I wish I were a better man and could break free of the spell. But the aesthetic beauty of watching flawless five-man rotations hits me like a vial of morphine. My body gets light. I understand that life has no meaning and it’s okay. I drift into intoxication and forget to show up for my soup kitchen shift. I am able to momentarily banish the most haunting truth of April: the Utah Jazz are still playing basketball.
I normally don’t condone memory suppression but in the case of Mavs-Jazz, I do. I need to forget Maxi Kleber and Jalen Brunson (MAXI KLEBER AND JALEN BRUNSON!!) scorching the Jazz to a crisp in Game 2, then pressing the repeat button in Game 3. I need to forget Luka Doncic clowning the Jazz in Game 5 and doing everything short of squirting water into their eyes out of a plastic flower lapel. I need to forget Mike Conley has aged 30 extra years and Donovan Mitchell has replaced his ability to score the ball with the world’s worst matador impression on defense. I need to forget that with the current Utah Jazz roster, flawless five-man rotations cannot and will not exist.

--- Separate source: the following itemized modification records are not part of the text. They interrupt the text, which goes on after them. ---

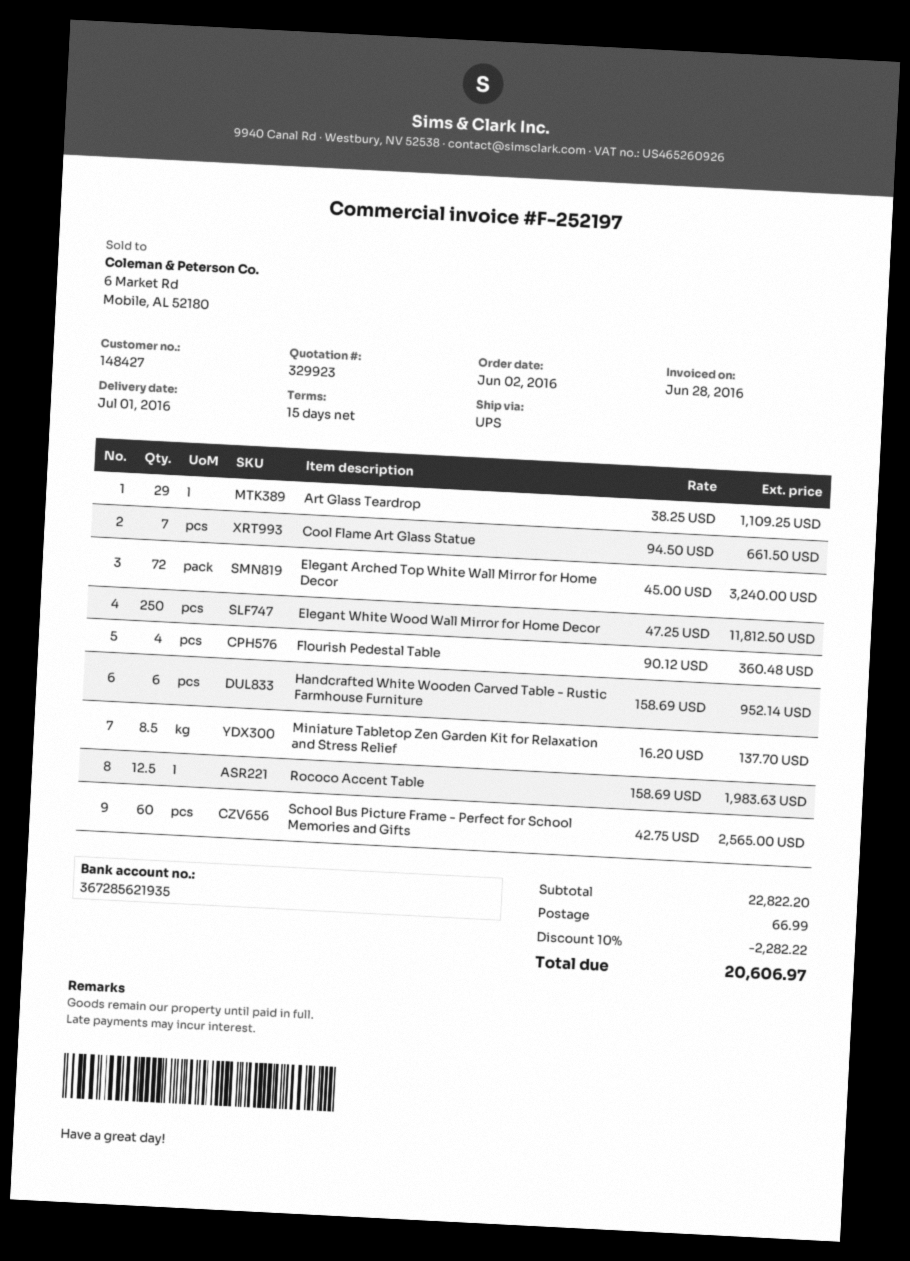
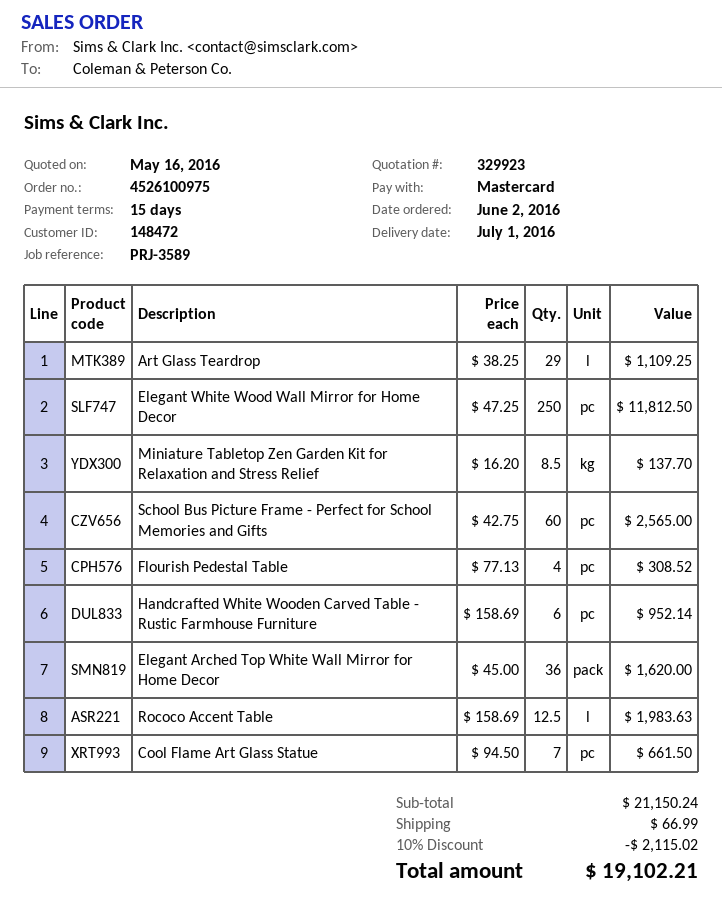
customer number: 148427 -> 148472
Elegant Arched Top White Wall Mirror for Home Decor: 72 x 45.00 = 3240.00 -> 36 x 45.00 = 1620.00
Flourish Pedestal Table: 4 x 90.12 = 360.48 -> 4 x 77.13 = 308.52
subtotal: 22822.20 -> 21150.24
discount: 10% = 2282.22 -> 10% = 2115.02
total: 20606.97 -> 19102.21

I am ready to replace all memories of the 2022 Jazz season with happier thoughts. The Celtics defense is a good place to start. James Harden collapsing again in the playoffs would be a welcome addition. Chris Paul playing Point God always puts a smile on my face. I will accept anything as long as it scrubs my mind of the last three years of Jazz playoff defense: five defenders on ice skates, staring in bewilderment at simple pick-and-rolls, treating basic switches like unknowable and indecipherable code.